Effects of Hsp70 on cellular redox status detected by EPR techniques

CMH is a hydroxylamine, which is EPR “silent”, but can be oxidized to a nitroxide, which is EPR “active”. The nitroxide can be reduced back to CMH in a more reducing environment. Thus, EPR measurements of oxidized CMH can be used as a probe to report the redox status in cells. Figure 3A shows an EPR spectrum when CMH was incubated with PRC cells under OGD condition, indicating that CMH was oxidized efficiently over the period of observation. The rate of the increase in the EPR signal then was used to measure the cellular redox status. A higher rate indicates a more oxidizing environment and a lower rate indicates a more reducing environment. By monitoring the heights of EPR signal peaks at low field of the spectra, we obtained the oxidation rate of CMH as shown in Figure 3B. The rates in control and Hsp70 cells during their exposures to hypoxia and OGD are shown in Table 1. Under normoxic condition, the rates of CMH oxidation in the 2 cell types were similar.
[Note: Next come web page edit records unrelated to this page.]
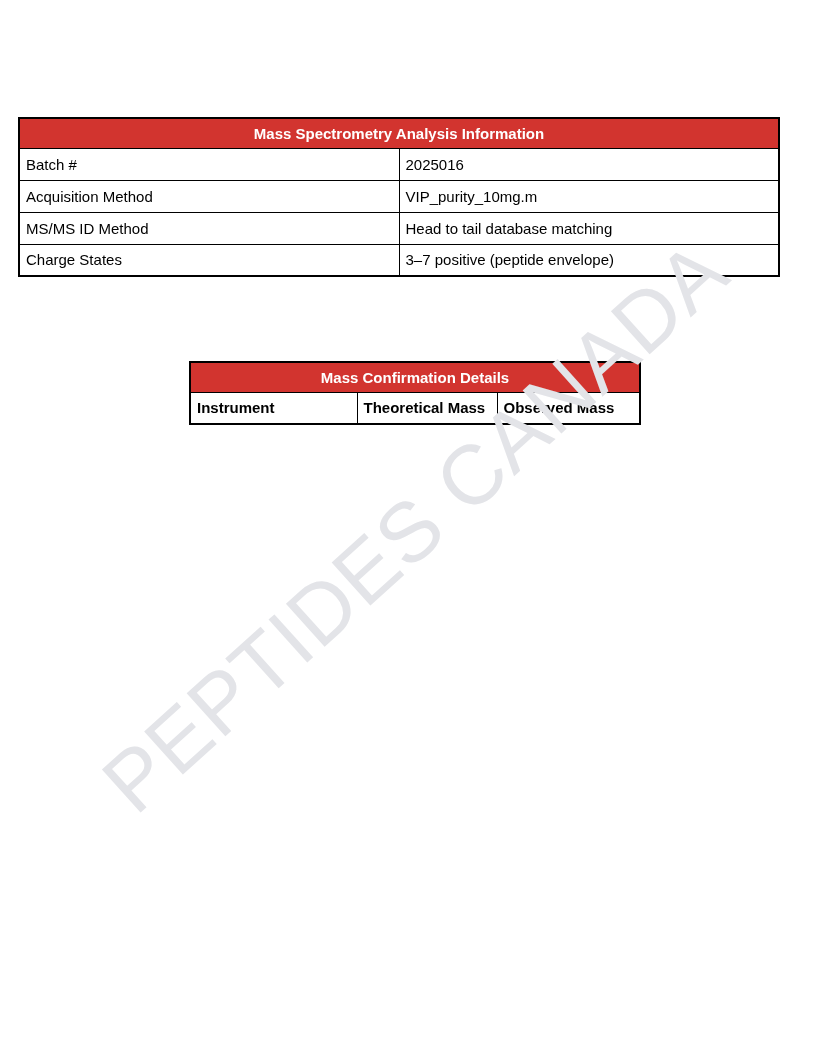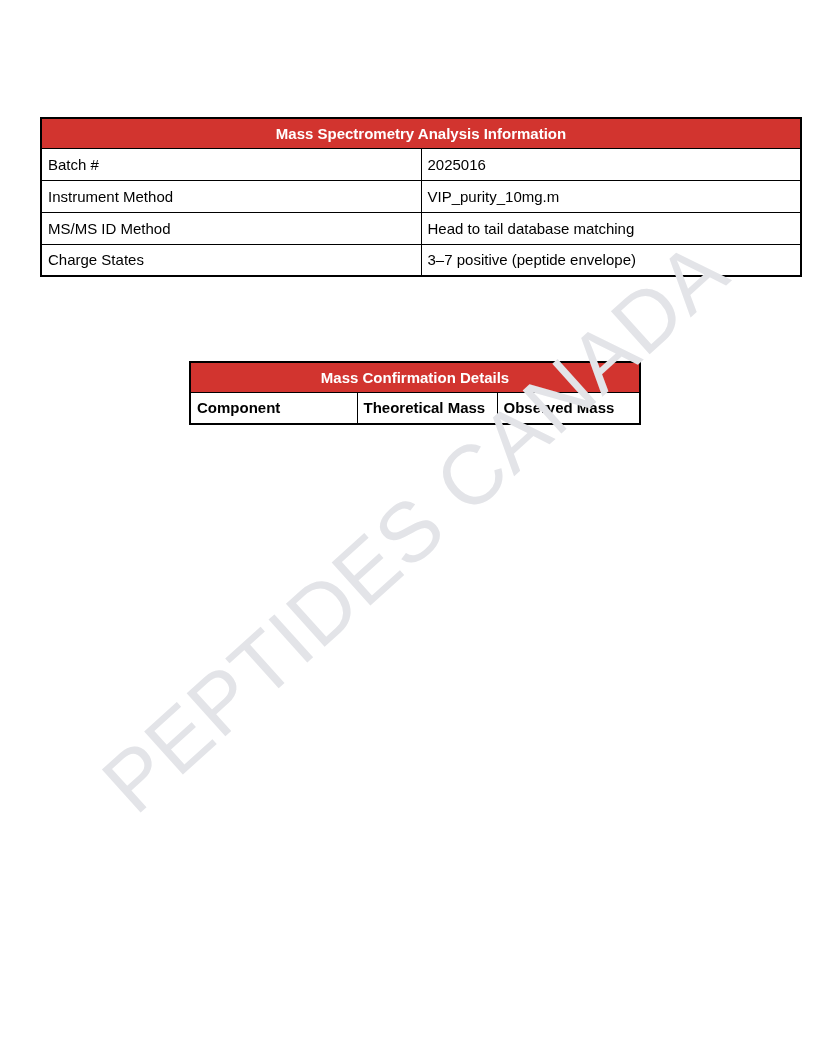"Mass Spectrometry Analysis Information" .tbl-info { left: 40px -> 18px }
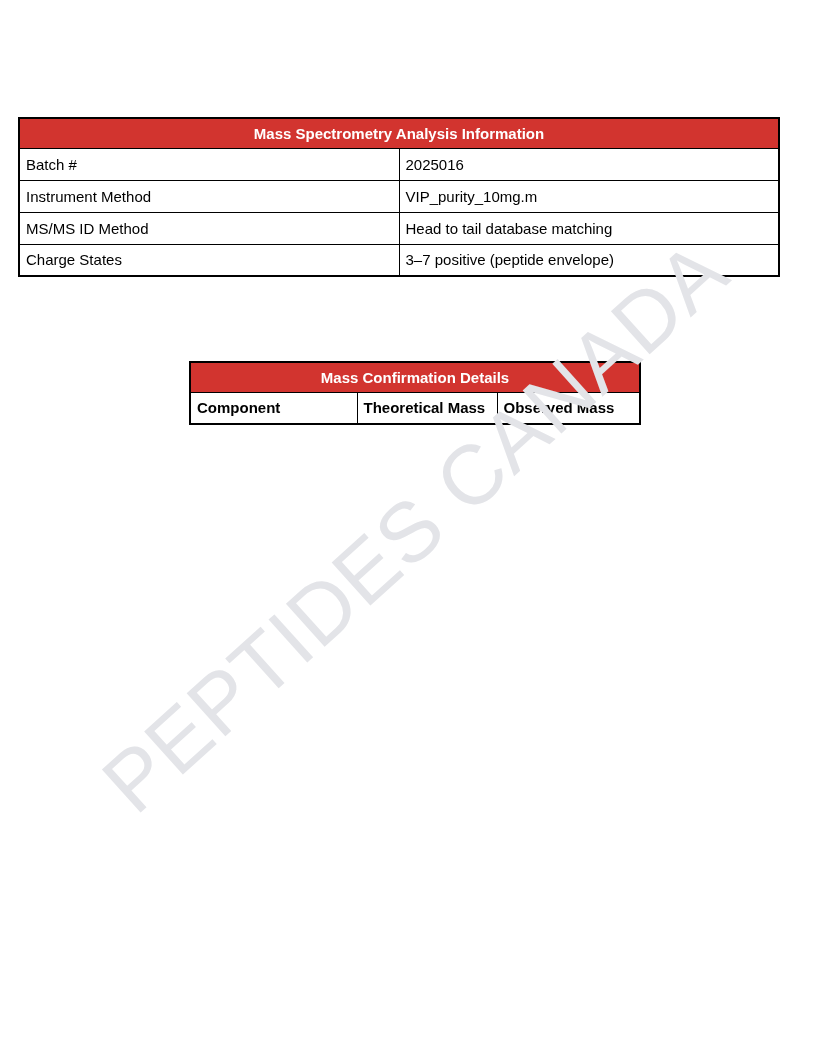"Instrument Method" td.label { text: Instrument -> Acquisition }
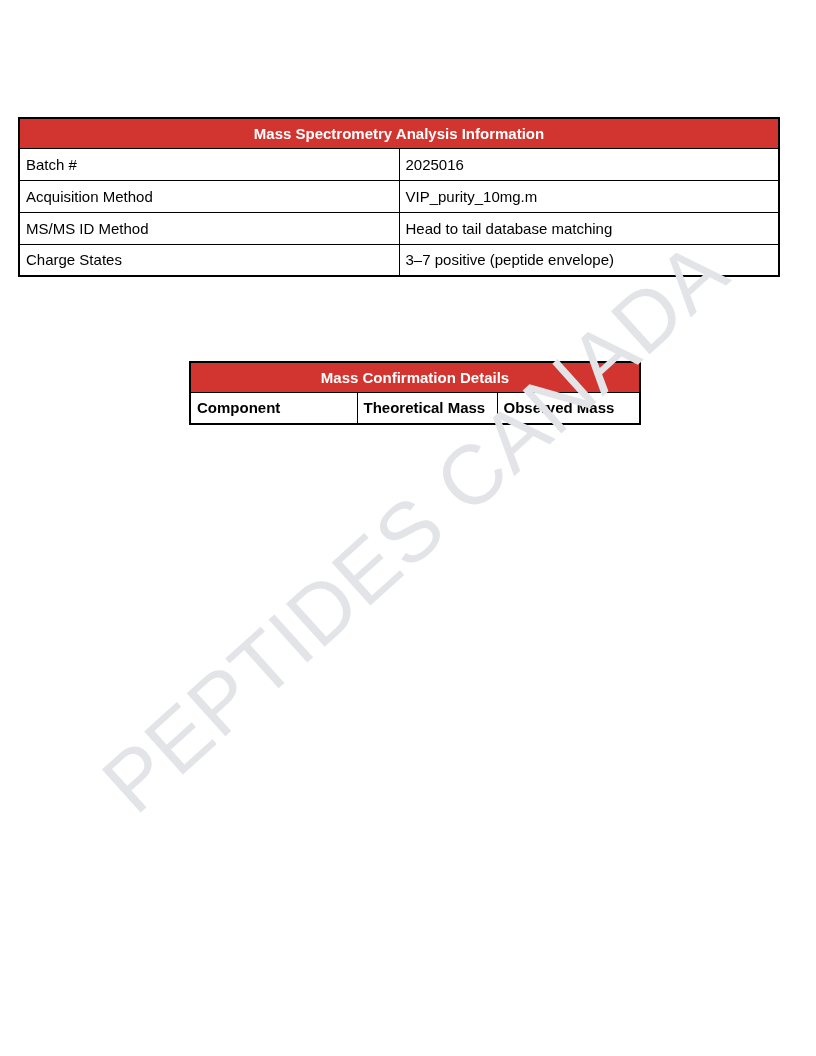"Component" td.colhead { text: Component -> Instrument }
Both hypoxic and OGD exposures increased the rates in the 2 cell types. The increase in Hsp70 cells was significantly lower than that in control cells, especially under OGD exposure. These results suggest that Hsp70 cells had more reducing power to keep the oxidation of CMH lower than that control cells during both hypoxia and OGD exposures, which was in accordance to our observations on cellular ROS levels.

Fig 3.

Fig 3.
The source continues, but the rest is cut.